Culture

Chris Anderson on Why He's Leaving Digital for DIY

The exiting Wired editor-in-chief explains why the maker revolution is becoming the new industrial revolution.
Creative Commons by Joi Ito

Wired's long-time editor in chief, Chris Anderson, announced on Friday that he was leaving the magazine to become CEO of his DIY-drone company, 3D Robotics. This move comes a month after the release of his latest book, Makers: The New Industrial Revolution. In an interview last week (and a brief follow-up after Friday's announcement), Anderson talked with me about today's biggest revolution in how and where we actually make things. If the last few decades have been about big digital forces — the Internet, social media — he notes that the future will be about applying all of that in the real world. "Wondrous as the Web is," he writes, "it doesn’t compare to the real world.
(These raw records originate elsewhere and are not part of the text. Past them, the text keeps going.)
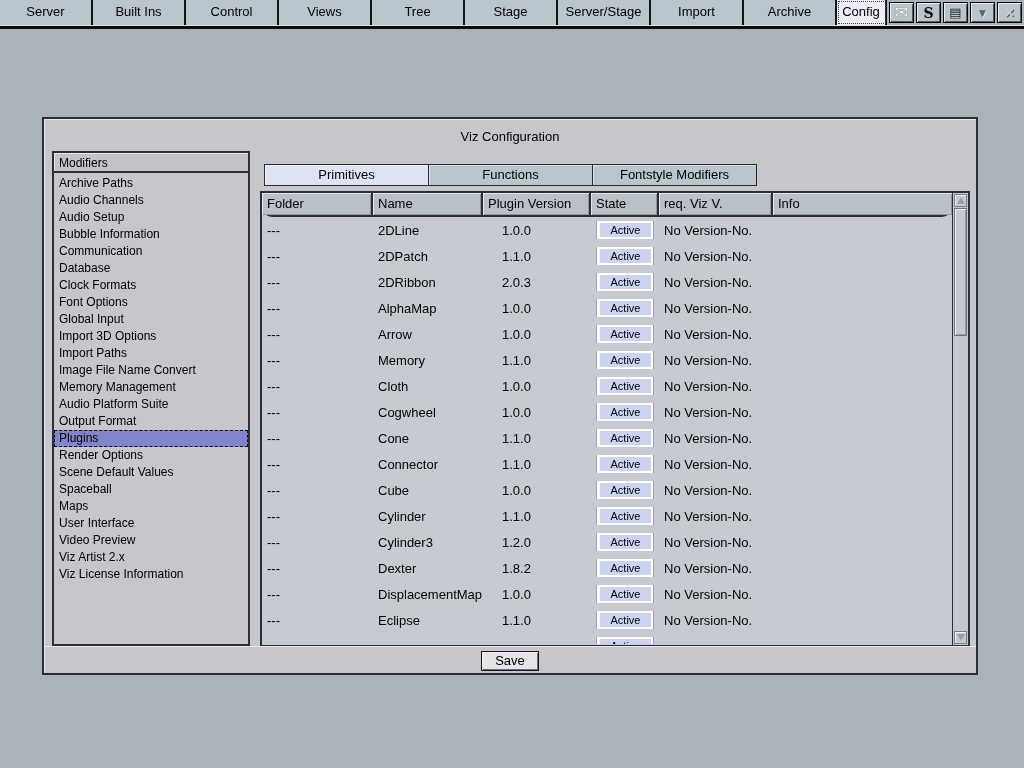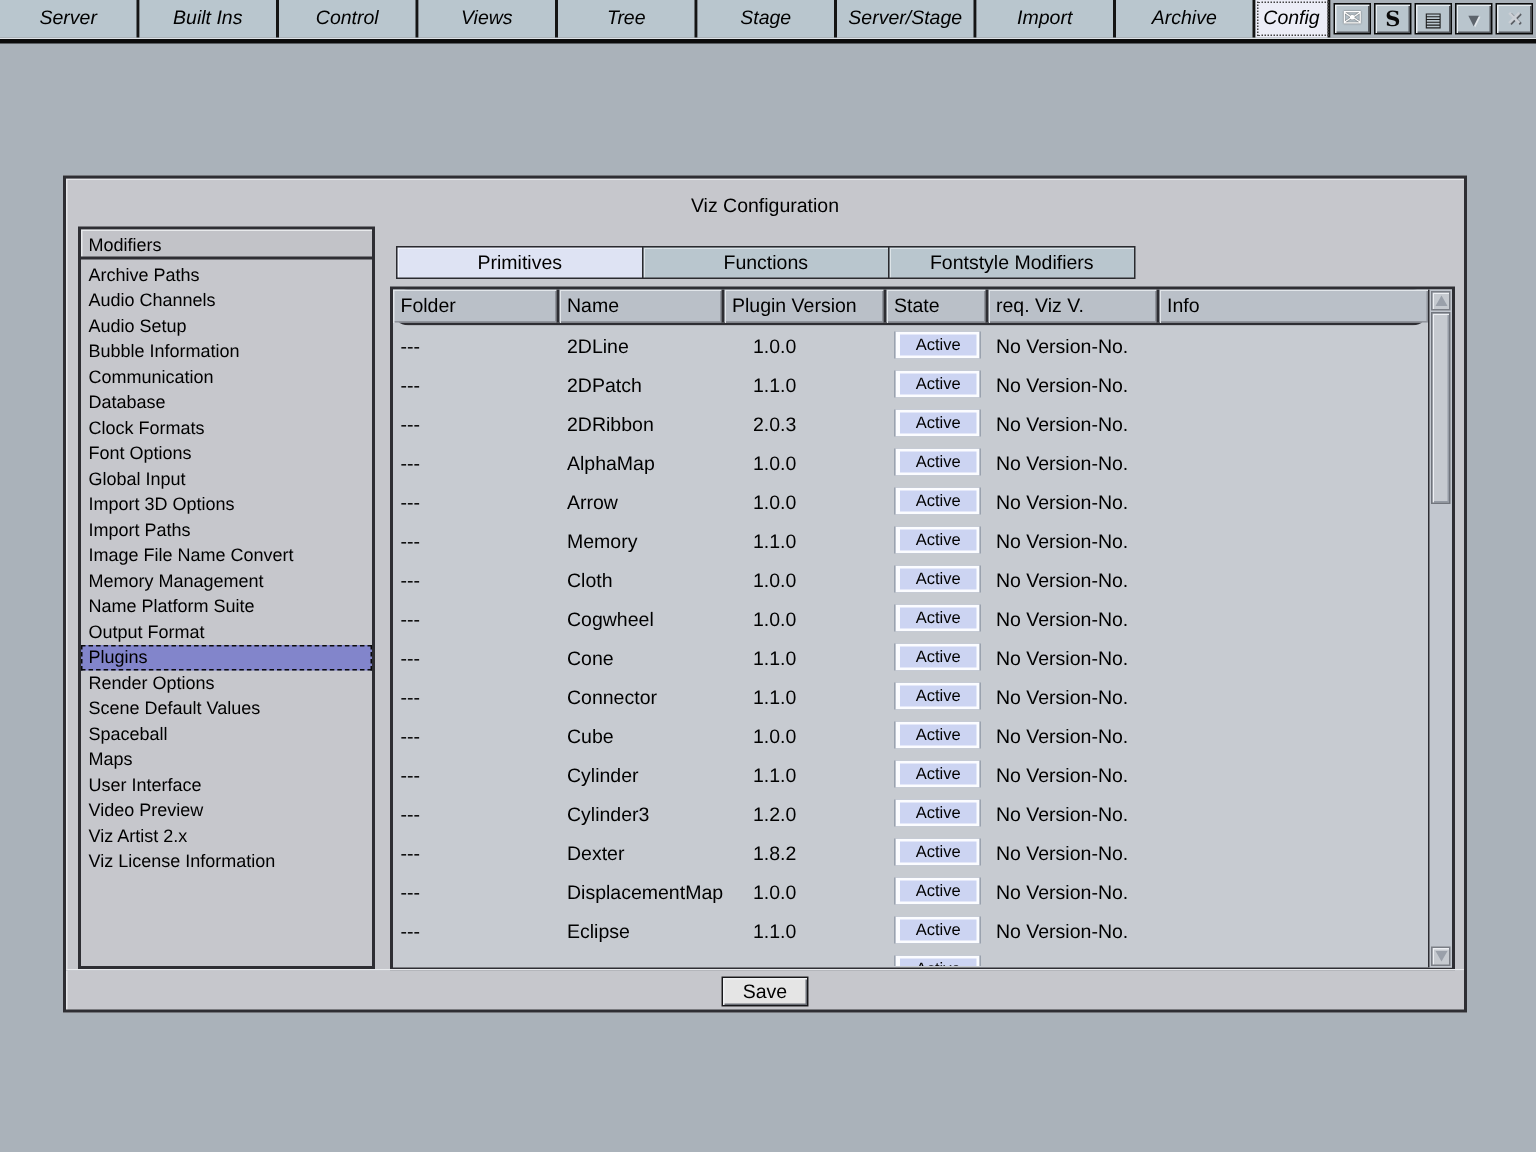--- a/index.html
+++ b/index.html
@@ -7,21 +7,21 @@
   body {
     font-family:"Liberation Sans", sans-serif;
     background:#aab2ba;
     overflow:hidden;
     position:relative;
     color:#000;
   }
 
   
   .menubar { height:25px; background:#141414; display:flex; align-items:stretch; }
-  .menu-items { flex:1; display:flex;font-style:italic; }
+  .menu-items { flex:1; display:flex; }
   .menu-btn {
     flex:1 1 0; background:#b9c6ce; border-right:2px solid #141414;
     font-size:13px; text-align:center; line-height:23px; cursor:default;
     white-space:nowrap; overflow:hidden;
   }
   .menu-btn.active {
     flex:0 0 50px; background:#ecedf7;
     outline:1px dotted #444; outline-offset:-2px;
   }
   .menu-icons { display:flex; align-items:center; gap:2px; padding:0 2px; background:#aab2ba; }
@@ -196,21 +196,21 @@
           <div class="section-item">Bubble Information</div>
           <div class="section-item">Communication</div>
           <div class="section-item">Database</div>
           <div class="section-item">Clock Formats</div>
           <div class="section-item">Font Options</div>
           <div class="section-item">Global Input</div>
           <div class="section-item">Import 3D Options</div>
           <div class="section-item">Import Paths</div>
           <div class="section-item">Image File Name Convert</div>
           <div class="section-item">Memory Management</div>
-          <div class="section-item">Name Platform Suite</div>
+          <div class="section-item">Audio Platform Suite</div>
           <div class="section-item">Output Format</div>
           <div class="section-item selected">Plugins</div>
           <div class="section-item">Render Options</div>
           <div class="section-item">Scene Default Values</div>
           <div class="section-item">Spaceball</div>
           <div class="section-item">Maps</div>
           <div class="section-item">User Interface</div>
           <div class="section-item">Video Preview</div>
           <div class="section-item">Viz Artist 2.x</div>
           <div class="section-item">Viz License Information</div>

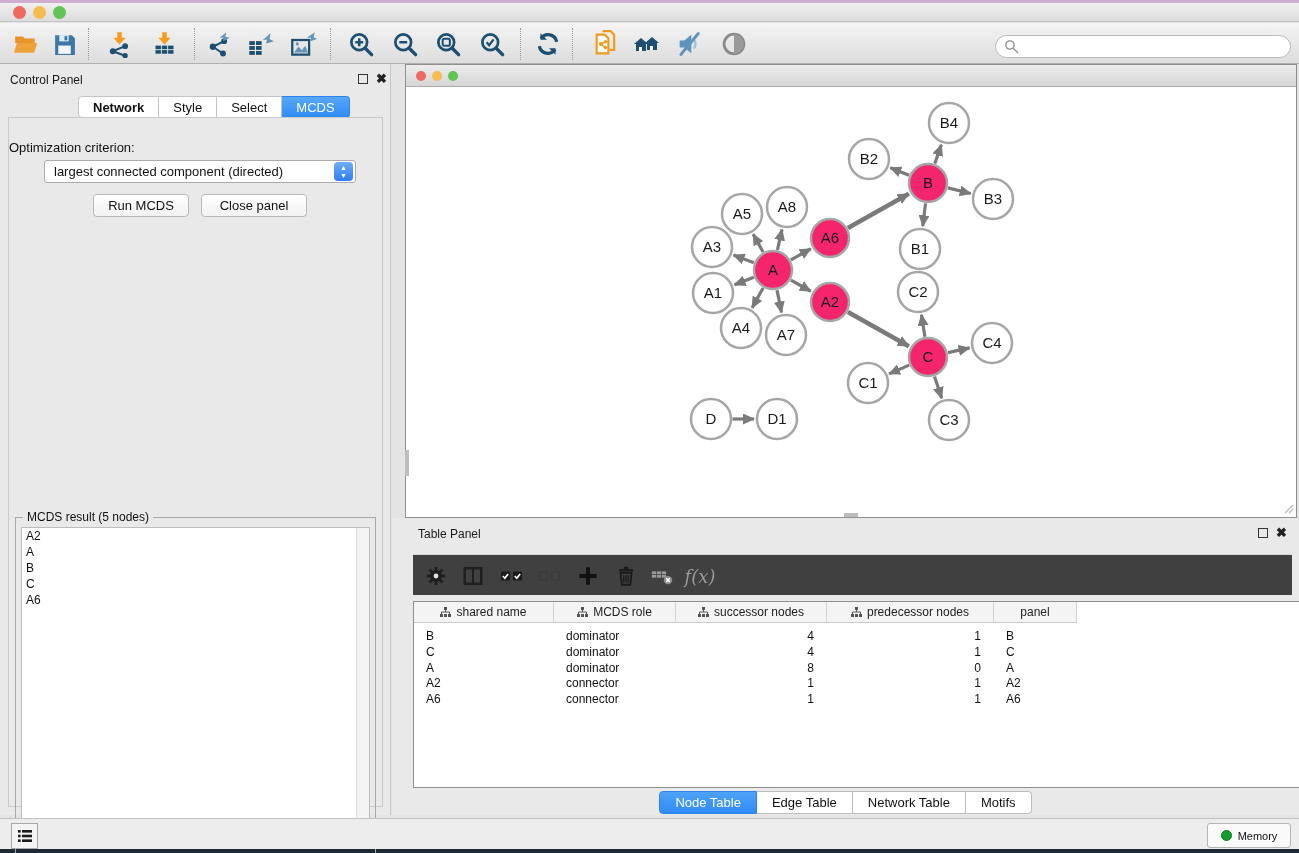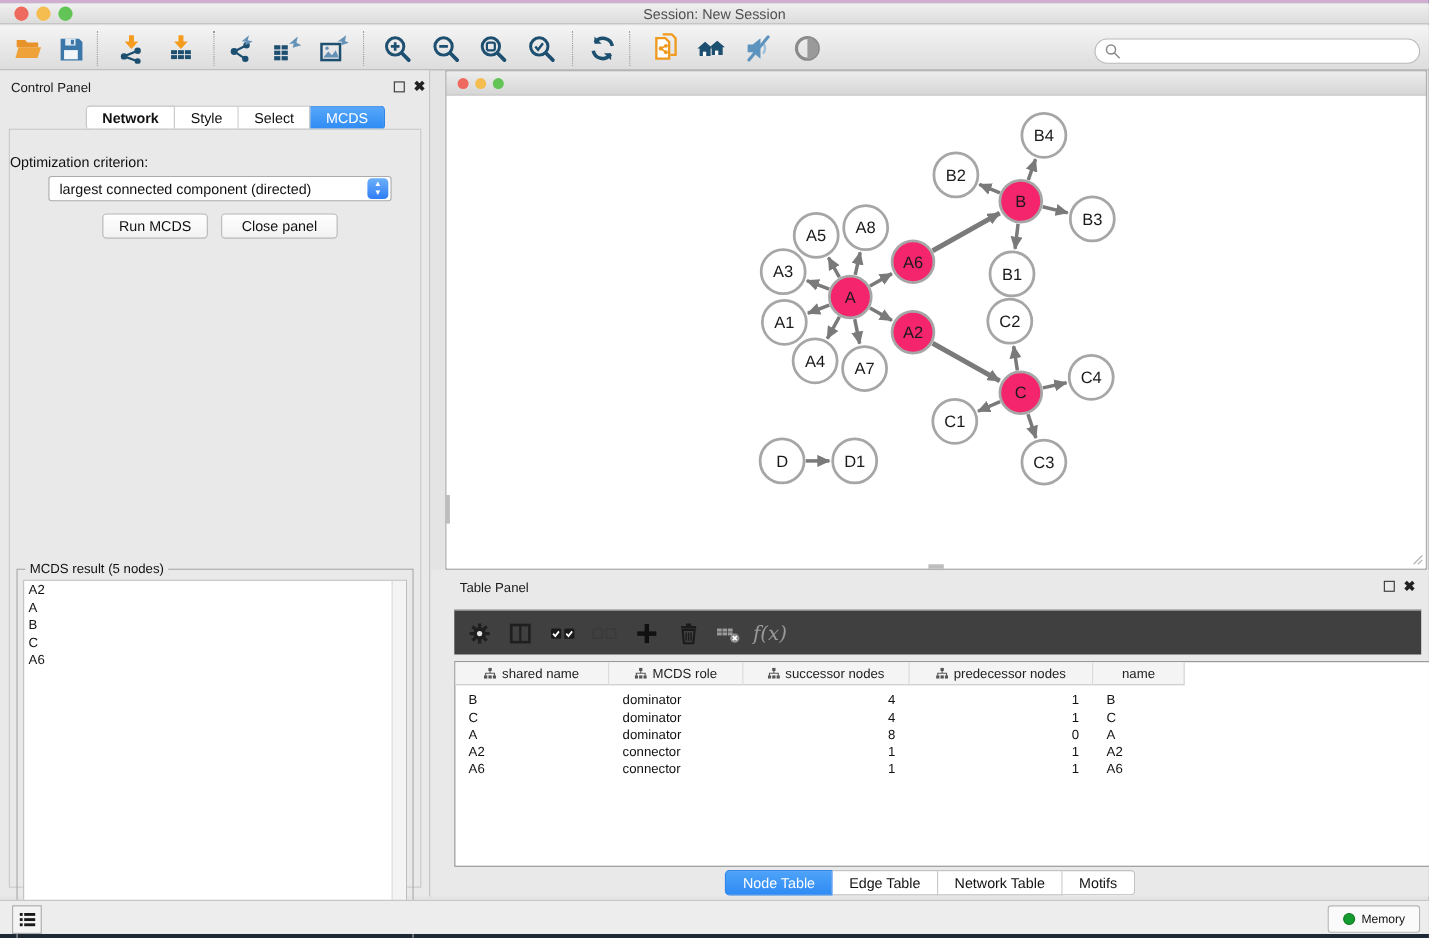--- a/index.html
+++ b/index.html
@@ -81,21 +81,20 @@
 </head>
 <body>
 
 <div class="desktop-top"></div>
 <div class="app">
 
   <div class="titlebar">
     <div class="tl t-red"></div>
     <div class="tl t-yel"></div>
     <div class="tl t-grn"></div>
-    <div class="title">Session: New Session</div>
   </div>
 
   <div class="toolbar">
     <div class="tb-ico" style="left:12px">
       <svg width="26" height="26" viewBox="0 0 24 24">
           <path d="M2 5h7l2 2h9v4H2z" fill="#e8922a"></path>
           <path d="M3.5 11h19l-3 9H1z" fill="#f0a23a"></path>
         </svg>
     </div>
     <div class="tb-ico" style="left:50px">
@@ -506,21 +505,21 @@
           <svg width="11" height="10" viewBox="0 0 11 10">
             <rect x="4" y="0" width="3" height="3" fill="#555"></rect>
             <path d="M5.5 3v2M1.5 7V5h8v2" stroke="#555" fill="none" stroke-width="1"></path>
             <rect x="0" y="7" width="3" height="3" fill="#555"></rect>
             <rect x="4" y="7" width="3" height="3" fill="#555"></rect>
             <rect x="8" y="7" width="3" height="3" fill="#555"></rect>
           </svg>
           <span>predecessor nodes</span>
         </div>
         <div class="ntable-head" style="left: 580px; width: 83px;">
-          <span>name</span>
+          <span>panel</span>
         </div>
         <div class="ntable-cell" style="left: 12px; width: 128px; top: 26px;">B</div>
         <div class="ntable-cell" style="left: 152px; width: 110px; top: 26px;">dominator</div>
         <div class="ntable-cell" style="left: 262px; width: 138px; text-align: right; top: 26px;">4</div>
         <div class="ntable-cell" style="left: 413px; width: 154px; text-align: right; top: 26px;">1</div>
         <div class="ntable-cell" style="left: 592px; width: 71px; top: 26px;">B</div>
         <div class="ntable-cell" style="left: 12px; width: 128px; top: 41.8px;">C</div>
         <div class="ntable-cell" style="left: 152px; width: 110px; top: 41.8px;">dominator</div>
         <div class="ntable-cell" style="left: 262px; width: 138px; text-align: right; top: 41.8px;">4</div>
         <div class="ntable-cell" style="left: 413px; width: 154px; text-align: right; top: 41.8px;">1</div>

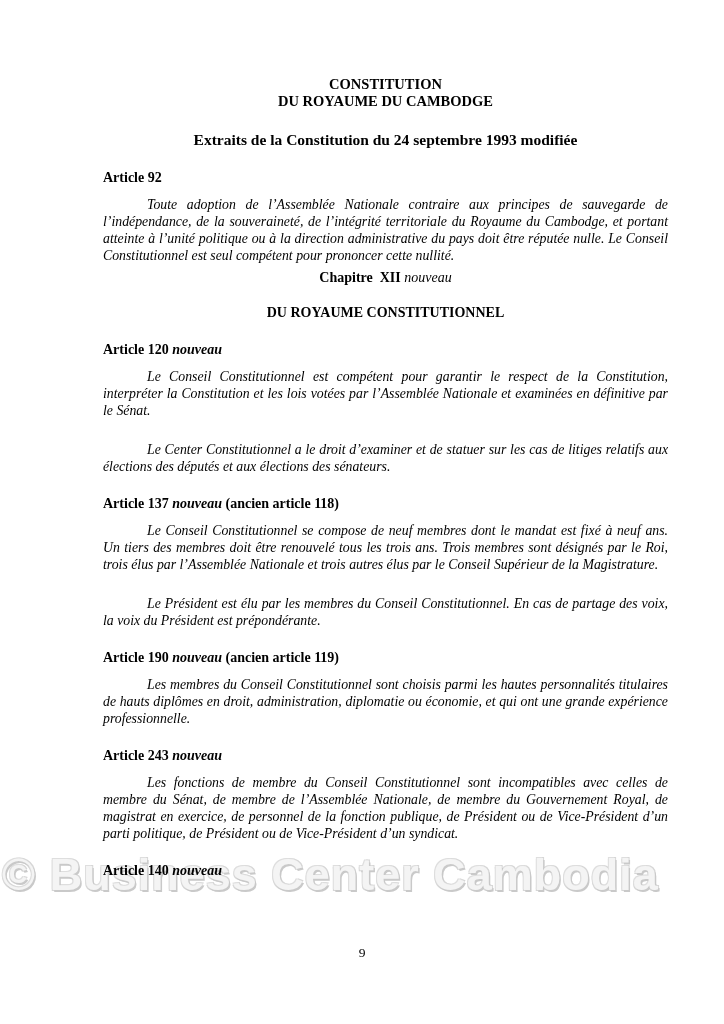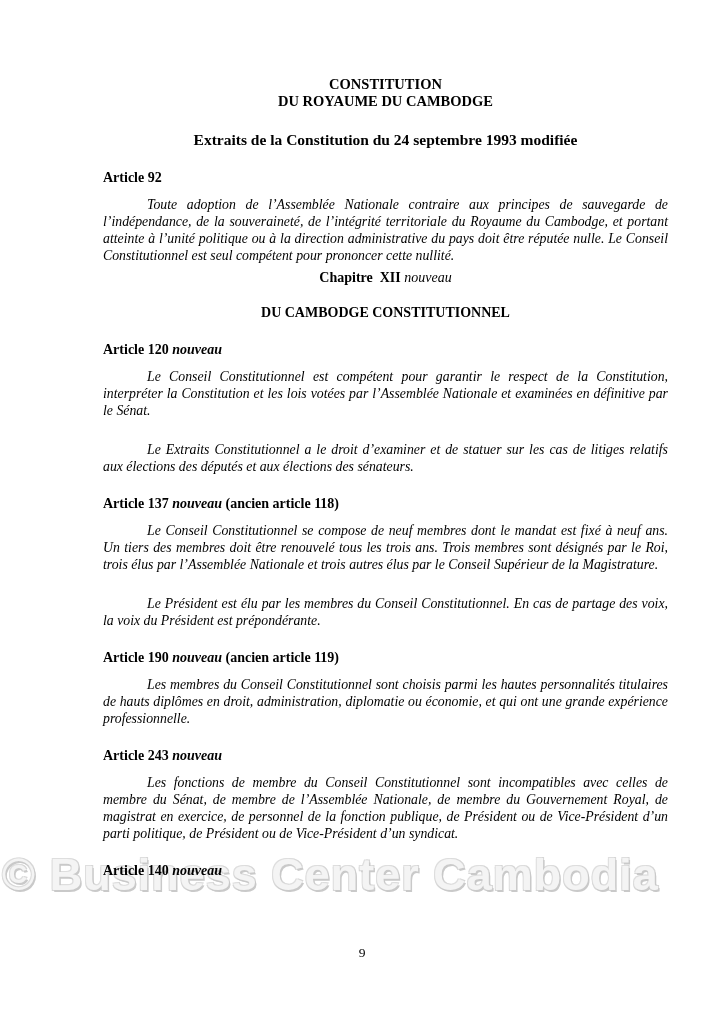--- a/index.html
+++ b/index.html
@@ -107,25 +107,25 @@
 
     <h1 class="doc-title"><span>CONSTITUTION</span><br><span>DU ROYAUME DU CAMBODGE</span></h1>
 
     <h2 class="doc-subtitle">Extraits de la Constitution du 24 septembre 1993 modifiée</h2>
 
     <h3 class="article-heading"><span class="label">Article 92</span></h3>
     <p class="body">Toute adoption de l’Assemblée Nationale contraire aux principes de sauvegarde de l’indépendance, de la souveraineté, de l’intégrité territoriale du Royaume du Cambodge, et portant atteinte à l’unité politique ou à la direction administrative du pays doit être réputée nulle. Le Conseil Constitutionnel est seul compétent pour prononcer cette nullité.</p>
 
     <div class="chapter-heading"><span class="label">Chapitre  XII</span> <span class="modifier">nouveau</span></div>
 
-    <div class="chapter-title">DU CAMBODGE CONSTITUTIONNEL</div>
+    <div class="chapter-title">DU ROYAUME CONSTITUTIONNEL</div>
 
     <h3 class="article-heading"><span class="label">Article 120</span> <span class="modifier">nouveau</span></h3>
     <p class="body">Le Conseil Constitutionnel est compétent pour garantir le respect de la Constitution, interpréter la Constitution et les lois votées par l’Assemblée Nationale et examinées en définitive par le Sénat.</p>
-    <p class="body">Le Extraits Constitutionnel a le droit d’examiner et de statuer sur les cas de litiges relatifs aux élections des députés et aux élections des sénateurs.</p>
+    <p class="body">Le Center Constitutionnel a le droit d’examiner et de statuer sur les cas de litiges relatifs aux élections des députés et aux élections des sénateurs.</p>
 
     <h3 class="article-heading"><span class="label">Article 137</span> <span class="modifier">nouveau</span> <span class="suffix">(ancien article 118)</span></h3>
     <p class="body">Le Conseil Constitutionnel se compose de neuf membres dont le mandat est fixé à neuf ans. Un tiers des membres doit être renouvelé tous les trois ans. Trois membres sont désignés par le Roi, trois élus par l’Assemblée Nationale et trois autres élus par le Conseil Supérieur de la Magistrature.</p>
     <p class="body">Le Président est élu par les membres du Conseil Constitutionnel. En cas de partage des voix, la voix du Président est prépondérante.</p>
 
     <h3 class="article-heading"><span class="label">Article 190</span> <span class="modifier">nouveau</span> <span class="suffix">(ancien article 119)</span></h3>
     <p class="body">Les membres du Conseil Constitutionnel sont choisis parmi les hautes personnalités titulaires de hauts diplômes en droit, administration, diplomatie ou économie, et qui ont une grande expérience professionnelle.</p>
 
     <h3 class="article-heading"><span class="label">Article 243</span> <span class="modifier">nouveau</span></h3>
     <p class="body">Les fonctions de membre du Conseil Constitutionnel sont incompatibles avec celles de membre du Sénat, de membre de l’Assemblée Nationale, de membre du Gouvernement Royal, de magistrat en exercice, de personnel de la fonction publique, de Président ou de Vice-Président d’un parti politique, de Président ou de Vice-Président d’un syndicat.</p>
Not in economic size (online commerce is less than 10 percent of all sales) and not in its place in our lives. The digital revolution has been largely limited to screens." But, he adds, the salient fact remains that "we live in homes, drive in cars, and work in offices." And it is that physical part of the economy that is undergoing the biggest and most fundamental change.

RF: So you're leaving Wired to concentrate on your company, 3D Robotics, which makes DIY drones. This seems very closely related to the things you write about in Makers. It seems like you're shifting your own life from a thinker and writer to a maker. Did your writing of this book influence this life-changing decision. If so, how?